Holistic transformation in a digital world: it’s the only way the consumer goods industry can survive

November 16th, 2021

Holistic transformation in a digital world: it’s the only way the consumer goods industry can survive

When Alan Greenspan, renowned chairman of the Federal Reserve, identified in the early years of the millennium the digital explosion as the main reason why the American economy had grown faster than expected, he had a job persuading other economists that he was right.

Nobody disagrees with him now, especially those in the UK consumer goods industry who are battling with tectonic, digitally-led trends that are roiling their markets. Even before Covid turned the industry upside down, consumer goods were in turmoil but the pandemic served to accelerate the disruption and threaten the profitability of thousands of companies that not so long ago could count on reasonably assured markets.

This is a worldwide phenomenon. “The pandemic has only accelerated the decline of the fast-moving consumer goods sector,” warns Boston Consulting[1], painting a fraught picture. “Looking forward, incumbents will for the first time be hit by multiple disruptions simultaneously, including a radical reshaping of shopping and channels, further erosion of scale advantages, and a heightened focus on social impact and purpose.”

For good measure, Boston Consulting also cites the rapid emergence of artificial intelligence as another potentially revolutionary tool that the industry must embrace.

And none of this is going away.
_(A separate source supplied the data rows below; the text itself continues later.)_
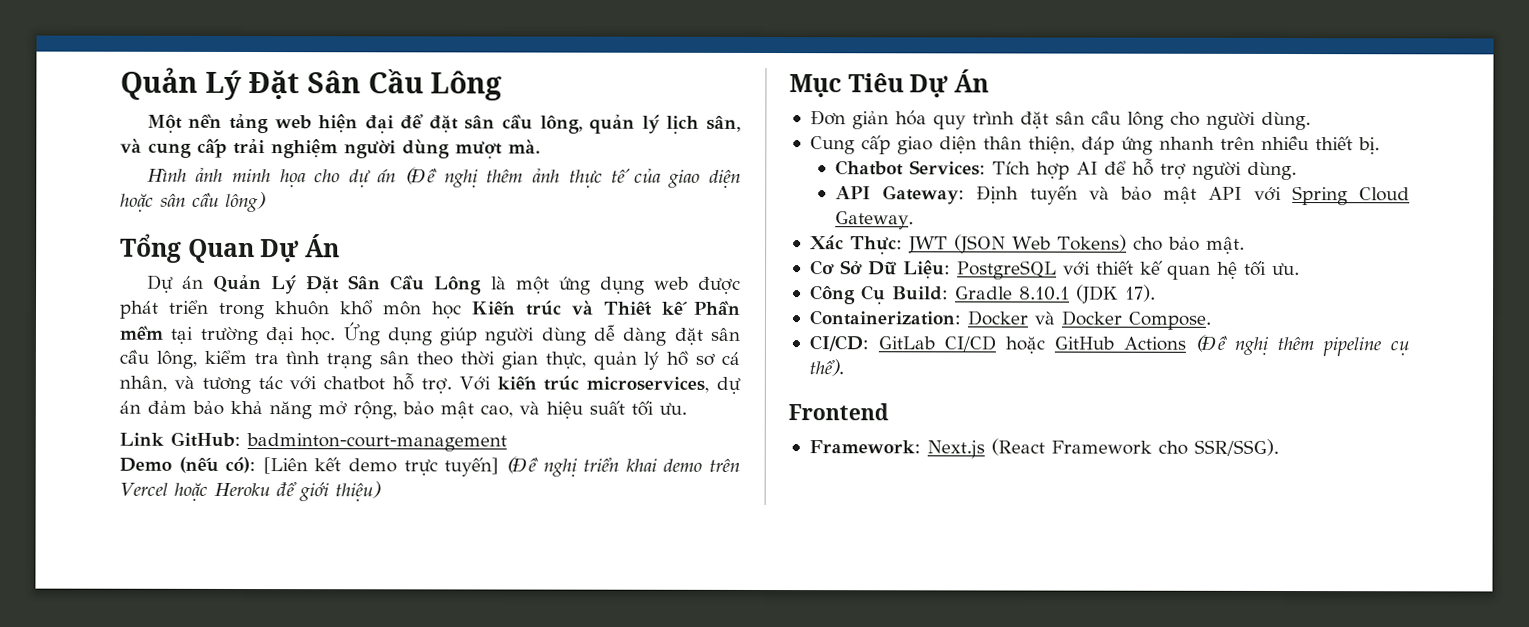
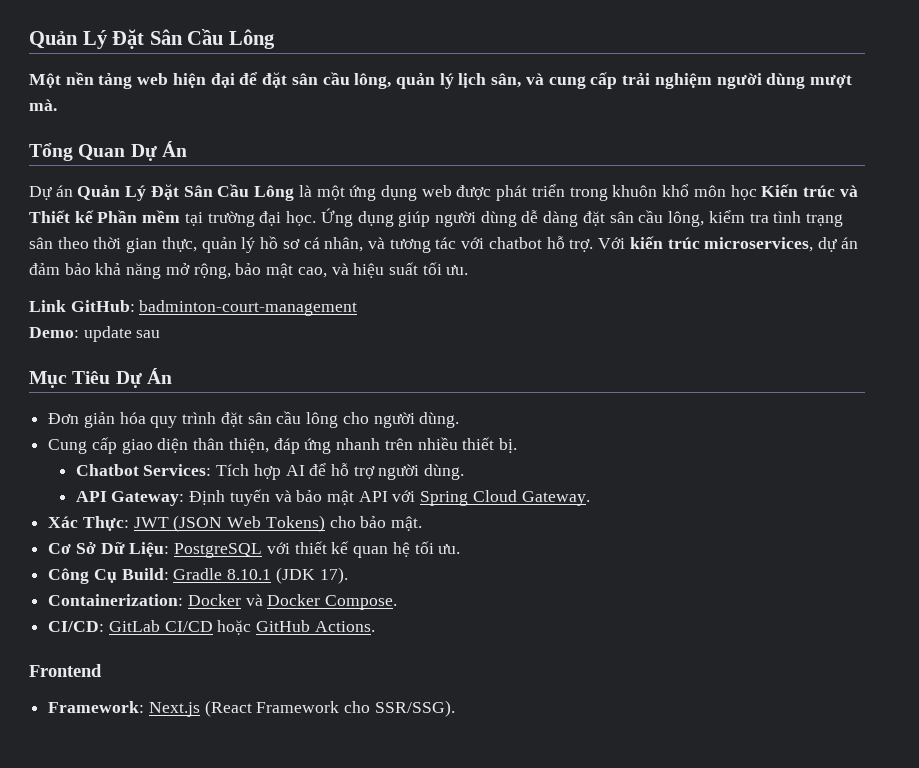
- Hình ảnh minh họa cho dự án (Đề nghị thêm ảnh thực tế của giao diện hoặc sân cầu lông)
- Demo (nếu có): [Liên kết demo trực tuyến] (Đề nghị triển khai demo trên Vercel hoặc Heroku để giới thiệu)
+ Demo: update sau
- CI/CD: GitLab CI/CD hoặc GitHub Actions (Đề nghị thêm pipeline cụ thể).
+ CI/CD: GitLab CI/CD hoặc GitHub Actions.

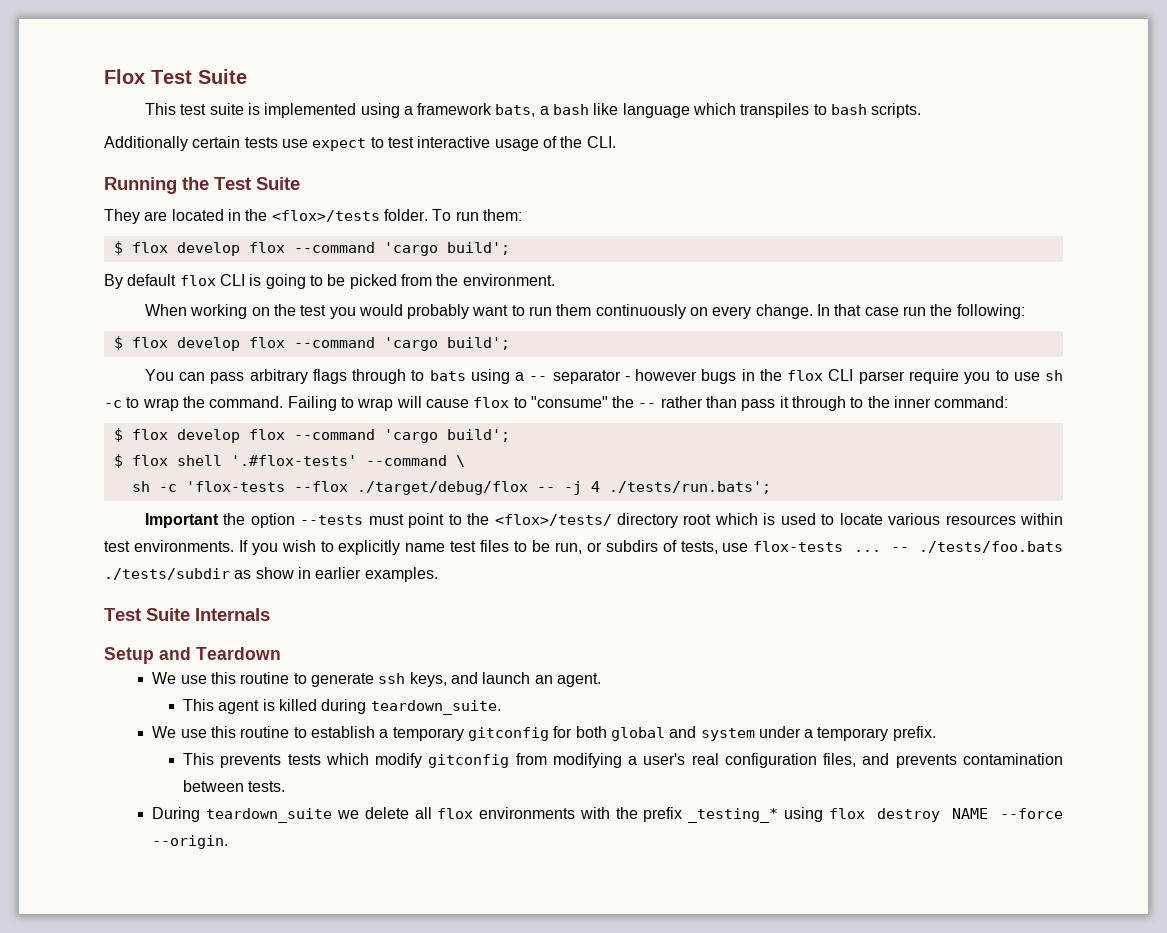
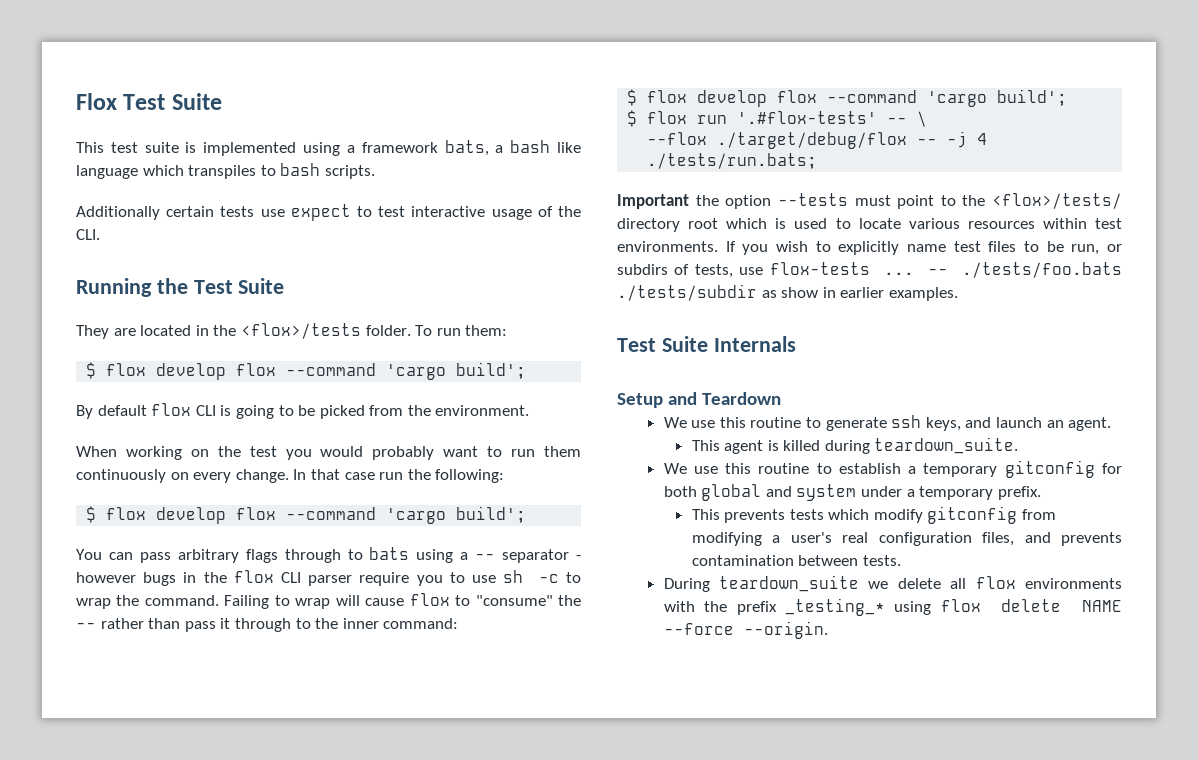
- $ flox shell '.#flox-tests' --command \
- sh -c 'flox-tests --flox ./target/debug/flox -- -j 4 ./tests/run.bats';
+ $ flox run '.#flox-tests' -- \
+ --flox ./target/debug/flox -- -j 4 ./tests/run.bats;
- During teardown_suite we delete all flox environments with the prefix _testing_* using flox destroy NAME --force --origin.
+ During teardown_suite we delete all flox environments with the prefix _testing_* using flox delete NAME --force --origin.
As McKinsey[2] reported in June this year: “This disruption is poised to continue, caused by a number of ongoing trends such as the ubiquity of digital technologies, the growing power of e-commerce giants combined with price pressure, the shift in consumer preferences (particularly among younger generations), and the so-called explosion of small brands that has captured most of the growth in recent years.”

Next-generation productivity

So, what’s the answer? McKinsey is in no doubt that profitability – and perhaps survival – will require a “holistic transformation” of the entire business model. Nothing if not comprehensive, this would involve a rethink of markets, development of a whole new set of skills such as data-driven marketing, digital sales and ‘next-generation productivity.’ In other words, technology-driven techniques to improve margins.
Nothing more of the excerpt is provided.